● Data for this exercise:
============

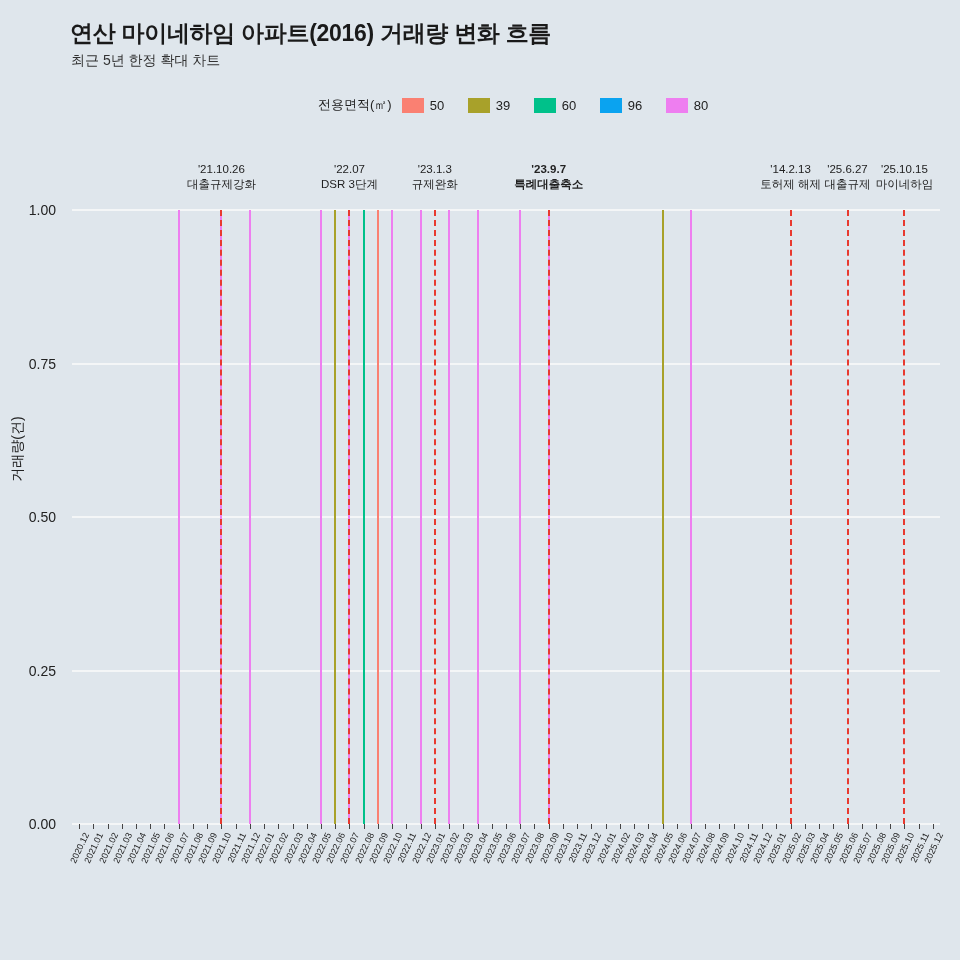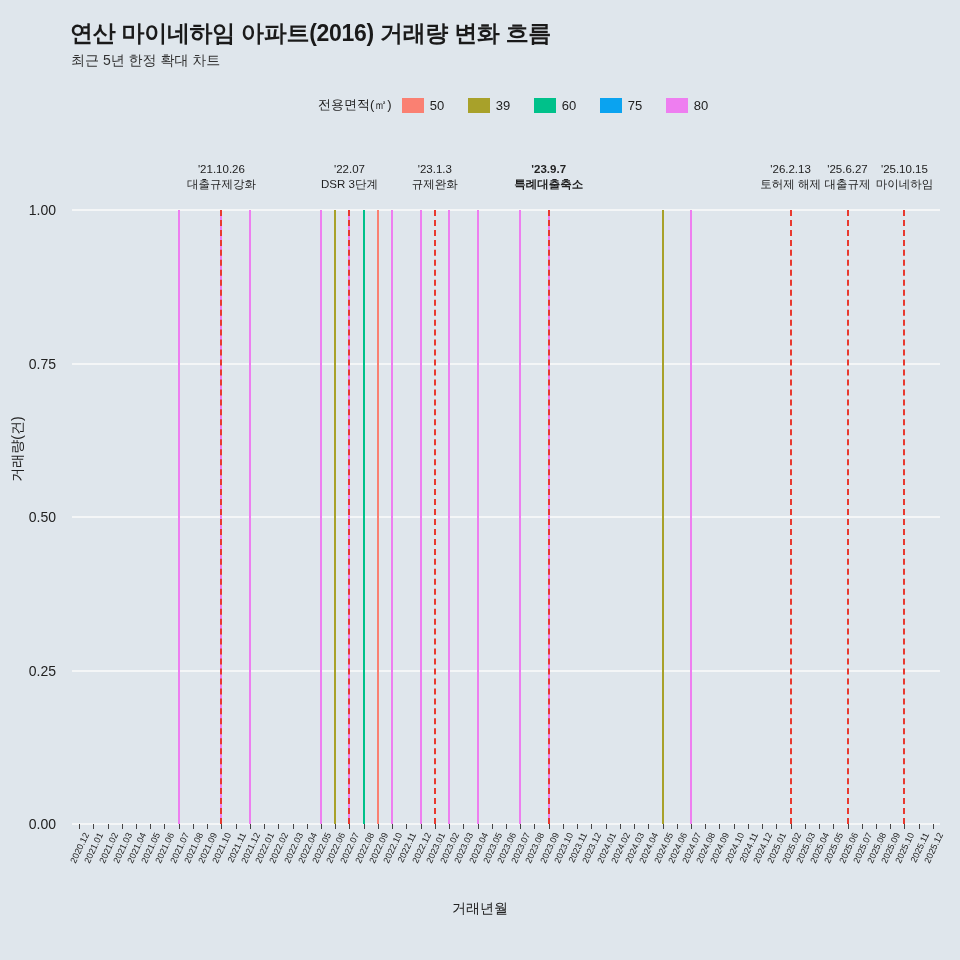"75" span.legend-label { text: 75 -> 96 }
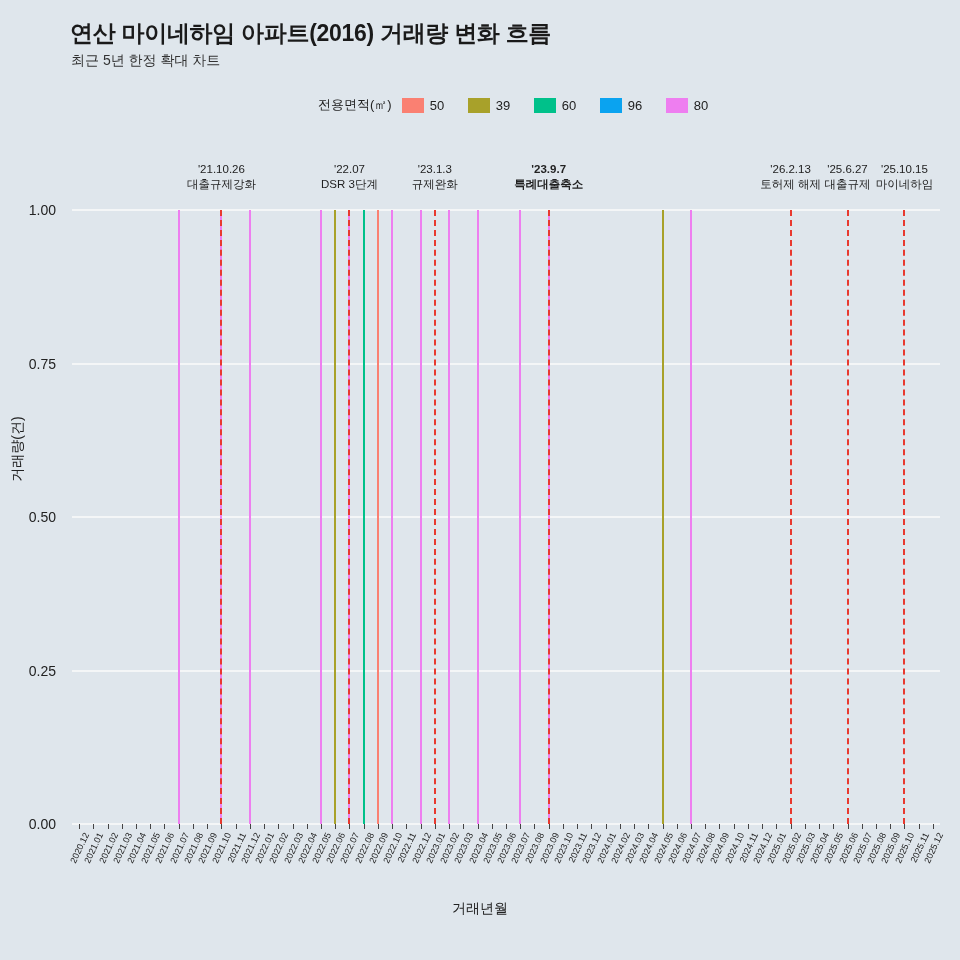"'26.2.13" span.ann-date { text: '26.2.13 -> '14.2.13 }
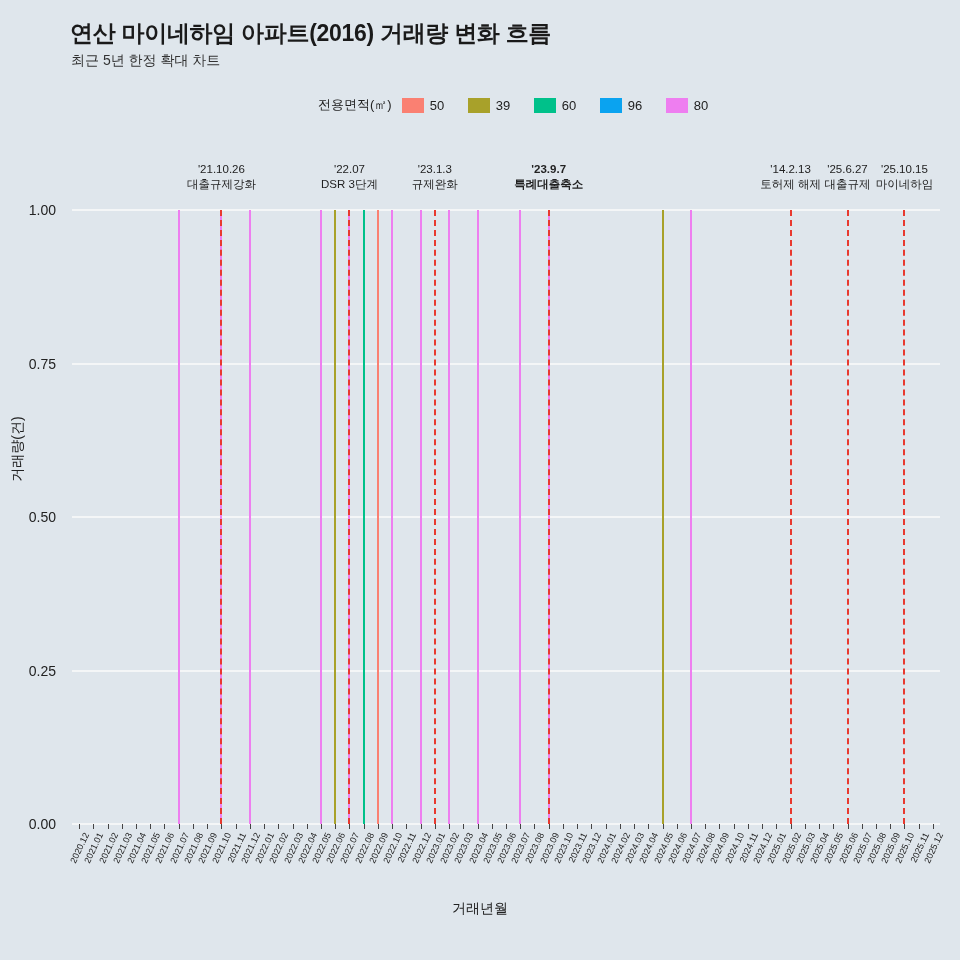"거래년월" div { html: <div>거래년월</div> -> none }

============

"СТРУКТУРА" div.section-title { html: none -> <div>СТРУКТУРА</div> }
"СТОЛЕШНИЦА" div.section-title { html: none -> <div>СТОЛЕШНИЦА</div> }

============

● What the exercise asks:
Once you find the string "section" in a line of the records, copy that line.

● Solution to the exercise:
"СТРУКТУРА" div.section-title { html: none -> <div>СТРУКТУРА</div> }
"СТОЛЕШНИЦА" div.section-title { html: none -> <div>СТОЛЕШНИЦА</div> }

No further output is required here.